• _What is being asked_: Repeat each record word for word.

• _Available records_:
>>>>
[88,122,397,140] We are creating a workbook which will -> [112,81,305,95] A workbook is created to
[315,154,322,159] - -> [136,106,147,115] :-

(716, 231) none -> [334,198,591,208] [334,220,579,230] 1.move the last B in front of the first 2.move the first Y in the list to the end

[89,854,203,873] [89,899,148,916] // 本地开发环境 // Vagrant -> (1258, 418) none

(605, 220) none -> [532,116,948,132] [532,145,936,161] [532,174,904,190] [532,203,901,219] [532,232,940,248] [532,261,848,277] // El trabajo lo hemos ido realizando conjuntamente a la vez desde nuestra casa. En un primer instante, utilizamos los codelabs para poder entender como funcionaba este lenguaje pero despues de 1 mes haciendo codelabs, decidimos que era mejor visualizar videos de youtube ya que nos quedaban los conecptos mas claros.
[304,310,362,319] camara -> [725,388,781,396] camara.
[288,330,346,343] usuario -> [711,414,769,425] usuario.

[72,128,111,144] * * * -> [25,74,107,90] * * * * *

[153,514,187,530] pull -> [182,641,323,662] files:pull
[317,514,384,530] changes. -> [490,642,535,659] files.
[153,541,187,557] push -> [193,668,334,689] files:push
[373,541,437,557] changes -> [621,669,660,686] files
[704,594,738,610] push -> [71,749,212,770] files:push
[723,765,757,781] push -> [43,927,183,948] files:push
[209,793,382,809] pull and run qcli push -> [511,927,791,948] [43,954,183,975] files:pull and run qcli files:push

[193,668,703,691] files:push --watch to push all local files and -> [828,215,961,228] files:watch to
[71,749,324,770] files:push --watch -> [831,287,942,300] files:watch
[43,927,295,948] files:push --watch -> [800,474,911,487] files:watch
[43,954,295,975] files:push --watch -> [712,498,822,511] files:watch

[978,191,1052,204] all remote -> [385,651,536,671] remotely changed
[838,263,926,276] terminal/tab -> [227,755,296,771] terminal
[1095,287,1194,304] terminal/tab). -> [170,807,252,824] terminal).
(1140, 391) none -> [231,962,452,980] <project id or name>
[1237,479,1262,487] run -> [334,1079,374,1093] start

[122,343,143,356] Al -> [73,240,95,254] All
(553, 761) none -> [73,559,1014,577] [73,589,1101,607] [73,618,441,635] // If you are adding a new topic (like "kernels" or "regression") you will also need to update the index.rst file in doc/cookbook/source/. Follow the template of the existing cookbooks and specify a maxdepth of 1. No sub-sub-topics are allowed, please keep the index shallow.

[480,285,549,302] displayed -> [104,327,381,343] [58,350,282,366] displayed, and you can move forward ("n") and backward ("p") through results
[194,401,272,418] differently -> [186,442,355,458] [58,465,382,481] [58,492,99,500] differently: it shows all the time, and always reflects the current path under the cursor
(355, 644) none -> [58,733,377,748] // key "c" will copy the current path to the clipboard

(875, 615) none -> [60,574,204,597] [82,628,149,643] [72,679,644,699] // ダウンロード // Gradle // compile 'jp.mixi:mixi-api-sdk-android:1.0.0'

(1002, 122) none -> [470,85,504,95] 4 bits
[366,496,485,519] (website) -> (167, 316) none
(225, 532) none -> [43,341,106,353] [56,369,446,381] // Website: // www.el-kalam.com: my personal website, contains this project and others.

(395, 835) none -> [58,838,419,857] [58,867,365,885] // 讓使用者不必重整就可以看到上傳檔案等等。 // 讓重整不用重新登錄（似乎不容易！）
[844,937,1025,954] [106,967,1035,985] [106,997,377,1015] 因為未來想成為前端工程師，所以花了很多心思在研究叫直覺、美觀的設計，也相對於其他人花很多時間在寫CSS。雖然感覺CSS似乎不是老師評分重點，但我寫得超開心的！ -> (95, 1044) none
<<<<
• _Written answer_:
[88,122,397,140] We are creating a workbook which will -> [112,81,305,95] A workbook is created to
[315,154,322,159] - -> [136,106,147,115] :-

(716, 231) none -> [334,198,591,208] [334,220,579,230] 1.move the last B in front of the first 2.move the first Y in the list to the end

[89,854,203,873] [89,899,148,916] // 本地开发环境 // Vagrant -> (1258, 418) none

(605, 220) none -> [532,116,948,132] [532,145,936,161] [532,174,904,190] [532,203,901,219] [532,232,940,248] [532,261,848,277] // El trabajo lo hemos ido realizando conjuntamente a la vez desde nuestra casa. En un primer instante, utilizamos los codelabs para poder entender como funcionaba este lenguaje pero despues de 1 mes haciendo codelabs, decidimos que era mejor visualizar videos de youtube ya que nos quedaban los conecptos mas claros.
[304,310,362,319] camara -> [725,388,781,396] camara.
[288,330,346,343] usuario -> [711,414,769,425] usuario.

[72,128,111,144] * * * -> [25,74,107,90] * * * * *

[153,514,187,530] pull -> [182,641,323,662] files:pull
[317,514,384,530] changes. -> [490,642,535,659] files.
[153,541,187,557] push -> [193,668,334,689] files:push
[373,541,437,557] changes -> [621,669,660,686] files
[704,594,738,610] push -> [71,749,212,770] files:push
[723,765,757,781] push -> [43,927,183,948] files:push
[209,793,382,809] pull and run qcli push -> [511,927,791,948] [43,954,183,975] files:pull and run qcli files:push

[193,668,703,691] files:push --watch to push all local files and -> [828,215,961,228] files:watch to
[71,749,324,770] files:push --watch -> [831,287,942,300] files:watch
[43,927,295,948] files:push --watch -> [800,474,911,487] files:watch
[43,954,295,975] files:push --watch -> [712,498,822,511] files:watch

[978,191,1052,204] all remote -> [385,651,536,671] remotely changed
[838,263,926,276] terminal/tab -> [227,755,296,771] terminal
[1095,287,1194,304] terminal/tab). -> [170,807,252,824] terminal).
(1140, 391) none -> [231,962,452,980] <project id or name>
[1237,479,1262,487] run -> [334,1079,374,1093] start

[122,343,143,356] Al -> [73,240,95,254] All
(553, 761) none -> [73,559,1014,577] [73,589,1101,607] [73,618,441,635] // If you are adding a new topic (like "kernels" or "regression") you will also need to update the index.rst file in doc/cookbook/source/. Follow the template of the existing cookbooks and specify a maxdepth of 1. No sub-sub-topics are allowed, please keep the index shallow.

[480,285,549,302] displayed -> [104,327,381,343] [58,350,282,366] displayed, and you can move forward ("n") and backward ("p") through results
[194,401,272,418] differently -> [186,442,355,458] [58,465,382,481] [58,492,99,500] differently: it shows all the time, and always reflects the current path under the cursor
(355, 644) none -> [58,733,377,748] // key "c" will copy the current path to the clipboard

(875, 615) none -> [60,574,204,597] [82,628,149,643] [72,679,644,699] // ダウンロード // Gradle // compile 'jp.mixi:mixi-api-sdk-android:1.0.0'

(1002, 122) none -> [470,85,504,95] 4 bits
[366,496,485,519] (website) -> (167, 316) none
(225, 532) none -> [43,341,106,353] [56,369,446,381] // Website: // www.el-kalam.com: my personal website, contains this project and others.

(395, 835) none -> [58,838,419,857] [58,867,365,885] // 讓使用者不必重整就可以看到上傳檔案等等。 // 讓重整不用重新登錄（似乎不容易！）
[844,937,1025,954] [106,967,1035,985] [106,997,377,1015] 因為未來想成為前端工程師，所以花了很多心思在研究叫直覺、美觀的設計，也相對於其他人花很多時間在寫CSS。雖然感覺CSS似乎不是老師評分重點，但我寫得超開心的！ -> (95, 1044) none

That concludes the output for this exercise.